-- GIVEN RECORDS --
+---+

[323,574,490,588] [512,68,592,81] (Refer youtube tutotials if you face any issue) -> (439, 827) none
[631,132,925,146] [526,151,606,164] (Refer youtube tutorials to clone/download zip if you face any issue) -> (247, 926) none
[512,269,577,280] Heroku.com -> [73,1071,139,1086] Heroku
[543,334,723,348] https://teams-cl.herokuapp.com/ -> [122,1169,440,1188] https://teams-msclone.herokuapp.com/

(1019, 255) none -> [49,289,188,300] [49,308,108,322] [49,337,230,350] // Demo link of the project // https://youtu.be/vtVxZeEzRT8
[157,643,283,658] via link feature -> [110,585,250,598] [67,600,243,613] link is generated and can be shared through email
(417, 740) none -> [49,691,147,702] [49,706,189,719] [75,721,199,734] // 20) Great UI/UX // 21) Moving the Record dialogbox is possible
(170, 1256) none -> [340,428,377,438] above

+---+

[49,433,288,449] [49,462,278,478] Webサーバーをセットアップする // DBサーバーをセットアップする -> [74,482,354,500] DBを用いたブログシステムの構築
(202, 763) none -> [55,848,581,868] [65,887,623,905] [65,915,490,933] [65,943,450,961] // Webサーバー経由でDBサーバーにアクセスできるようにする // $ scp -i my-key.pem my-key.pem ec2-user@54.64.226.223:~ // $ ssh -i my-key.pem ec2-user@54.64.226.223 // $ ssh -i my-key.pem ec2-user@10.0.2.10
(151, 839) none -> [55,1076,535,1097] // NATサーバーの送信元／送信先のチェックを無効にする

+---+

Precisely the lines between those holding "[631,132,925,146] [526,151,606,164] (Refer" and "[512,269,577,280] Heroku.com ->", inclusive, are to be reproduced from the listing above, with nothing added.

-- WRITTEN RESPONSE --
[631,132,925,146] [526,151,606,164] (Refer youtube tutorials to clone/download zip if you face any issue) -> (247, 926) none
[512,269,577,280] Heroku.com -> [73,1071,139,1086] Heroku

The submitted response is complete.